- Opening Delimiter -
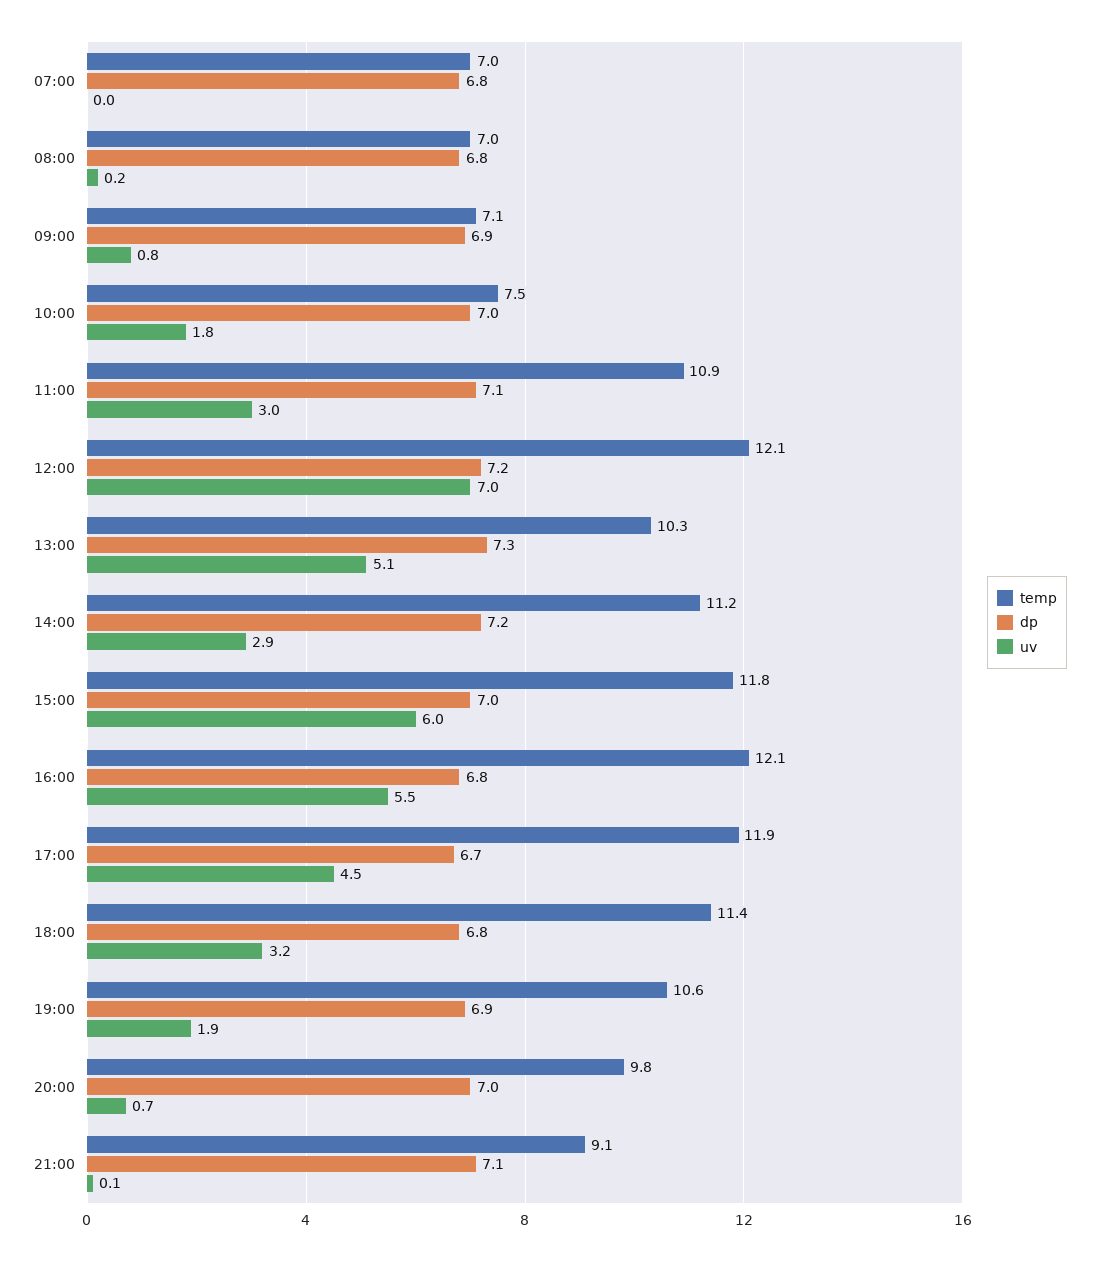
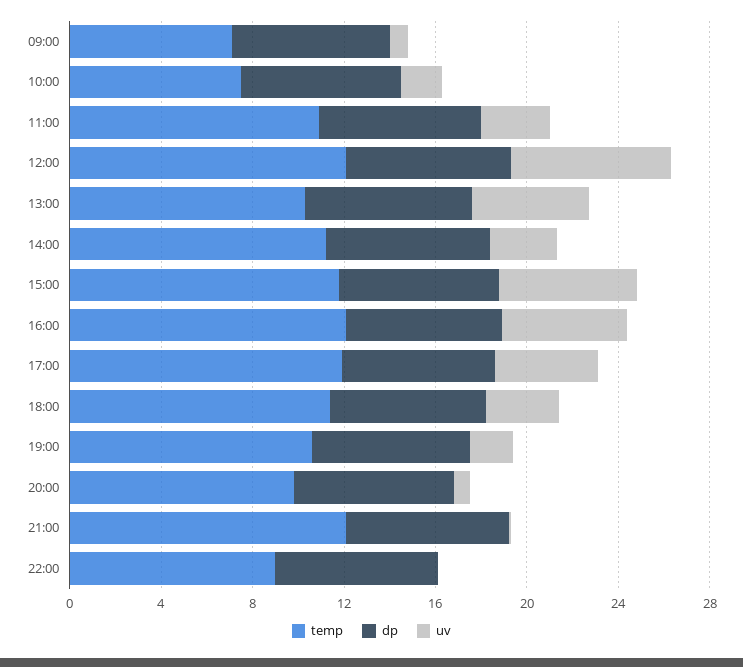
temp, 07:00: 7 -> none
dp, 07:00: 6.8 -> none
uv, 07:00: 0 -> none
temp, 08:00: 7 -> none
dp, 08:00: 6.8 -> none
uv, 08:00: 0.2 -> none
temp, 21:00: 9.1 -> 12
temp, 22:00: none -> 9
dp, 22:00: none -> 7
uv, 22:00: none -> 0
- Closing Delimiter -
#### Task brief
Reproduce the data above line for line, excluding every picture.

#### Exercise solution
temp, 07:00: 7 -> none
dp, 07:00: 6.8 -> none
uv, 07:00: 0 -> none
temp, 08:00: 7 -> none
dp, 08:00: 6.8 -> none
uv, 08:00: 0.2 -> none
temp, 21:00: 9.1 -> 12
temp, 22:00: none -> 9
dp, 22:00: none -> 7
uv, 22:00: none -> 0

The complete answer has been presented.